━━━ Data to examine ━━━

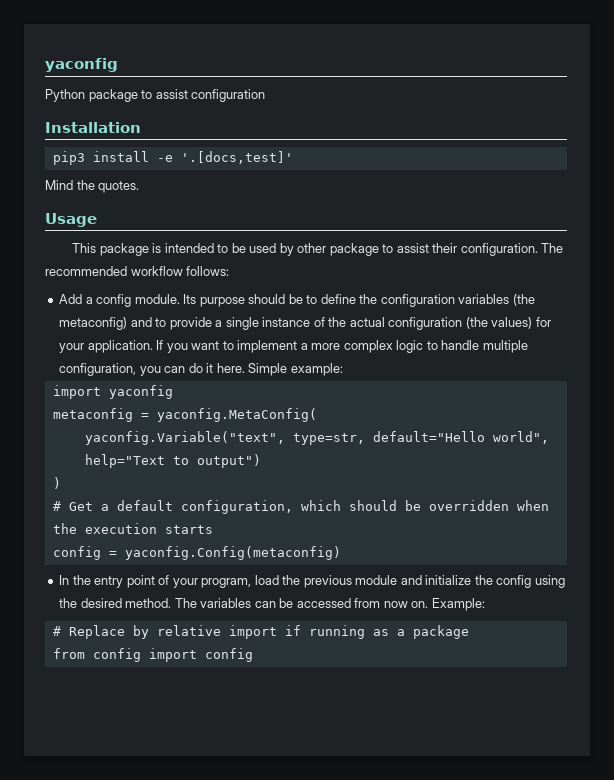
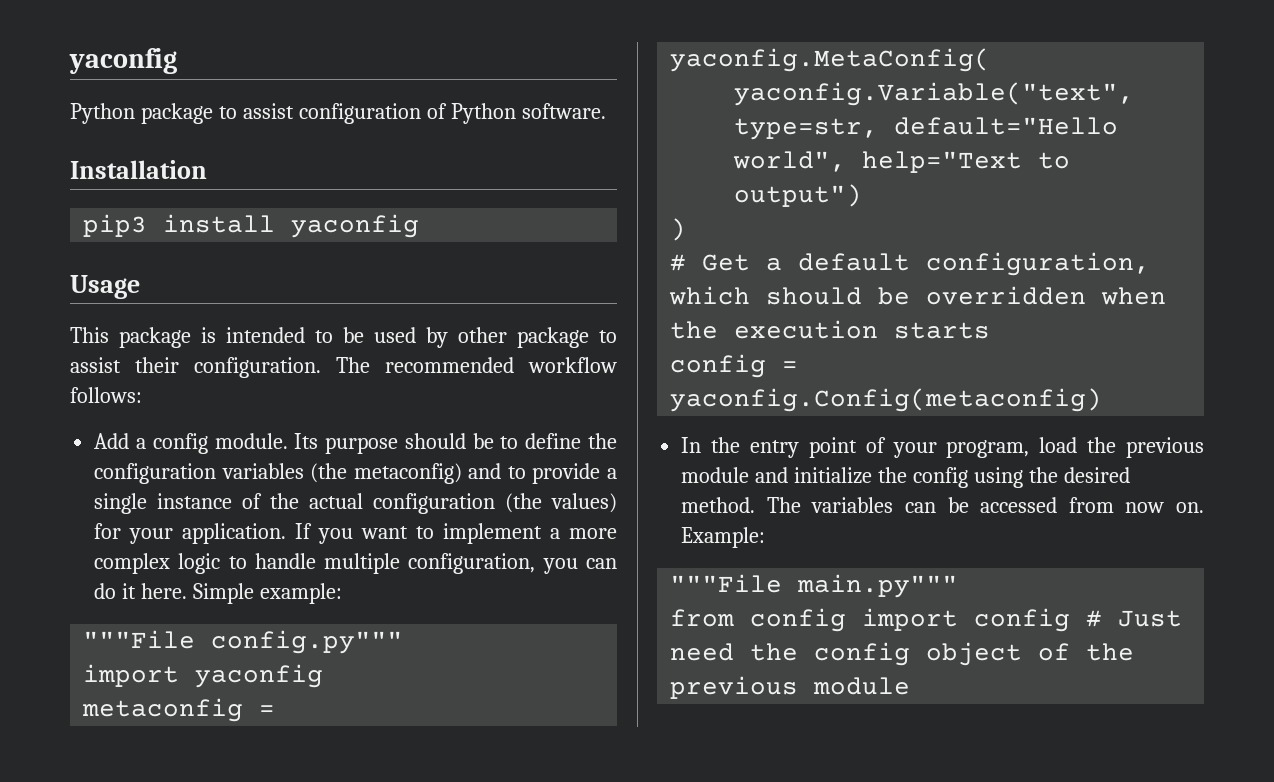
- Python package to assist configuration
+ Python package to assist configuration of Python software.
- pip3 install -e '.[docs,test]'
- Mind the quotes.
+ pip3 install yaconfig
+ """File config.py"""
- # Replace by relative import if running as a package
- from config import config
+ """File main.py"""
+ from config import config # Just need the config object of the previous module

━━━
━━━ Data to examine ━━━

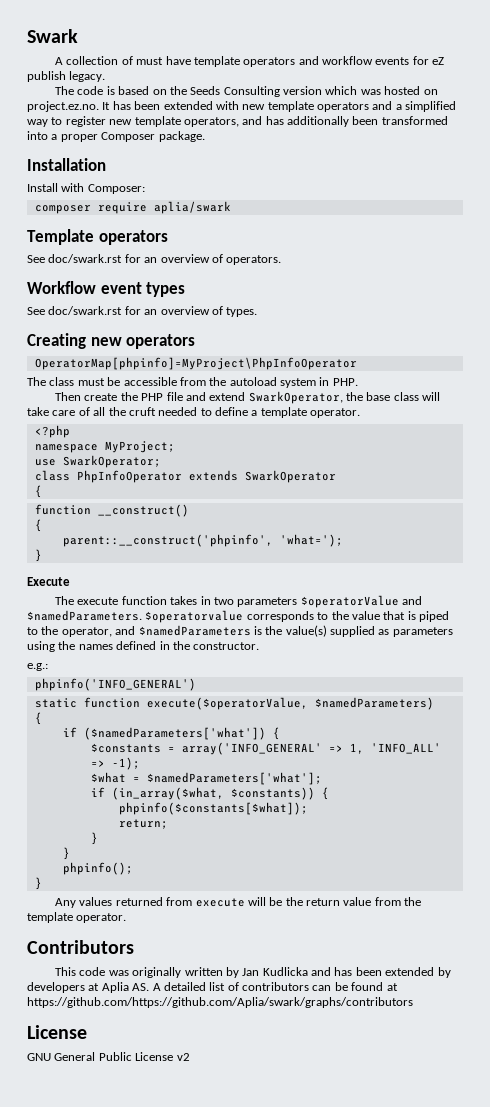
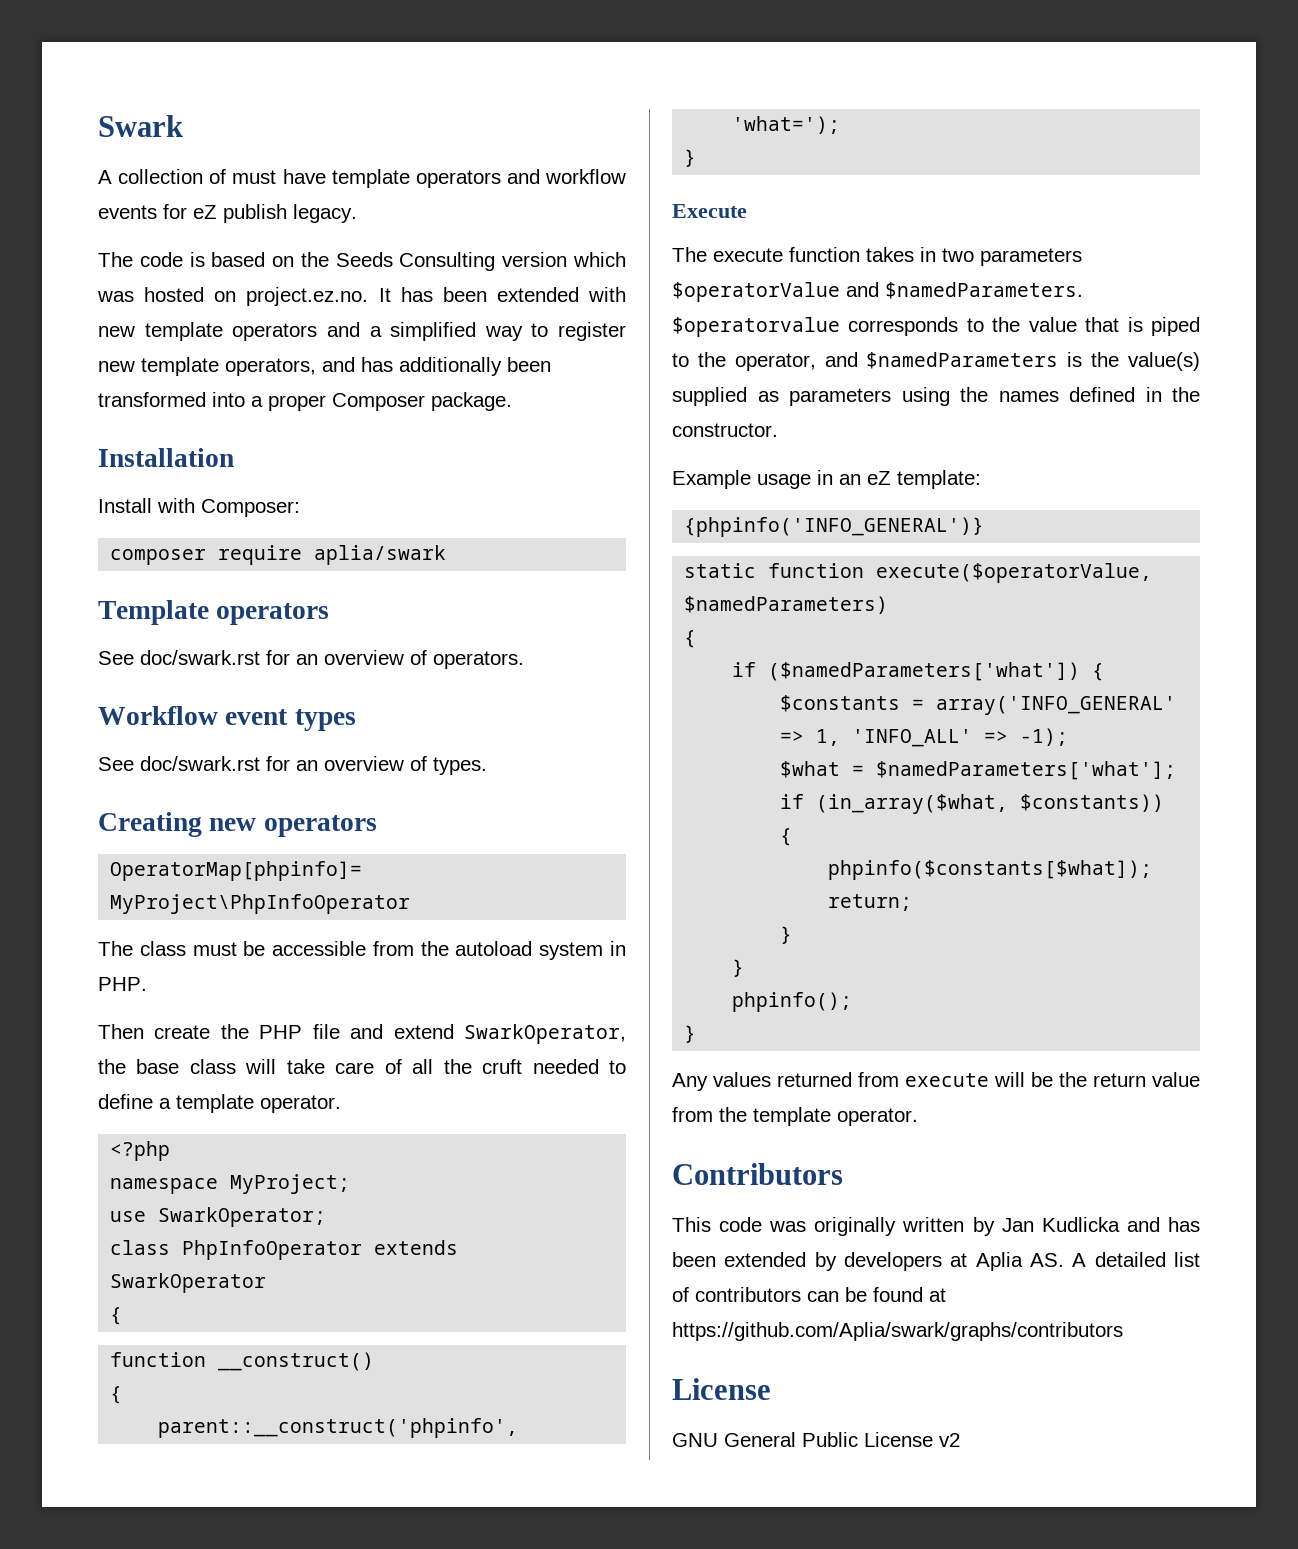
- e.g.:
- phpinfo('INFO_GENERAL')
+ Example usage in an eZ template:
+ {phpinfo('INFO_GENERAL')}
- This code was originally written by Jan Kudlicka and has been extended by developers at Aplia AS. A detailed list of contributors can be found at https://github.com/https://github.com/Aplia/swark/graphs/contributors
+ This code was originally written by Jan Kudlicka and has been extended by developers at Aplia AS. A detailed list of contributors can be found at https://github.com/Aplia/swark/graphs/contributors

━━━
━━━ Data to examine ━━━

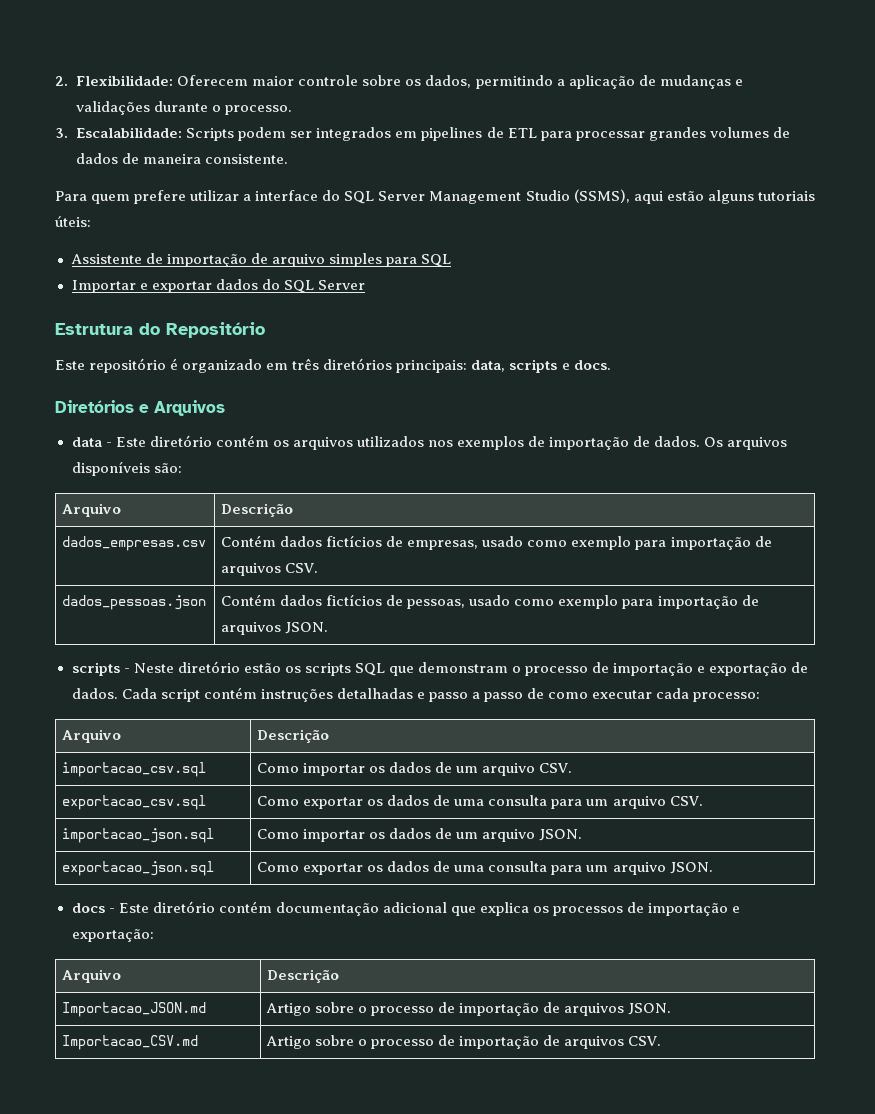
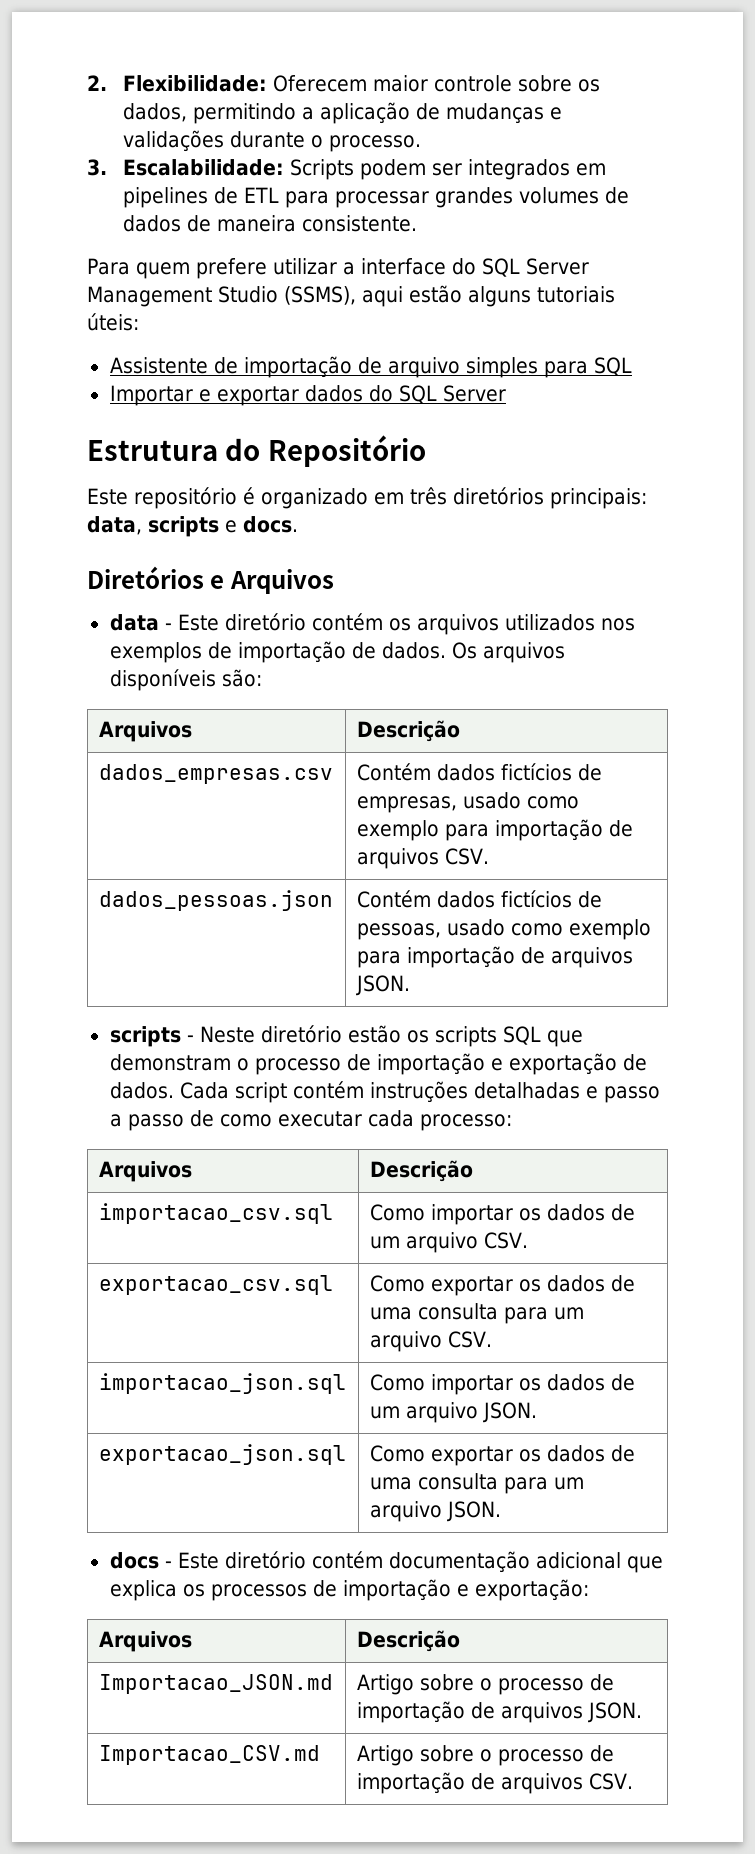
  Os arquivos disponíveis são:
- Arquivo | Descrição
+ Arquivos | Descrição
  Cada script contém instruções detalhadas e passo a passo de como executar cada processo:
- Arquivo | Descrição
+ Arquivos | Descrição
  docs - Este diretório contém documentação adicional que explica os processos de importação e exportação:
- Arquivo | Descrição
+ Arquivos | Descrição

━━━

About this task
Take the records above and return, word for word, only the lines that fall from the line with "- # Replace" to the line with "the previous module", both of them included.

Result of this exercise
- # Replace by relative import if running as a package
- from config import config
+ """File main.py"""
+ from config import config # Just need the config object of the previous module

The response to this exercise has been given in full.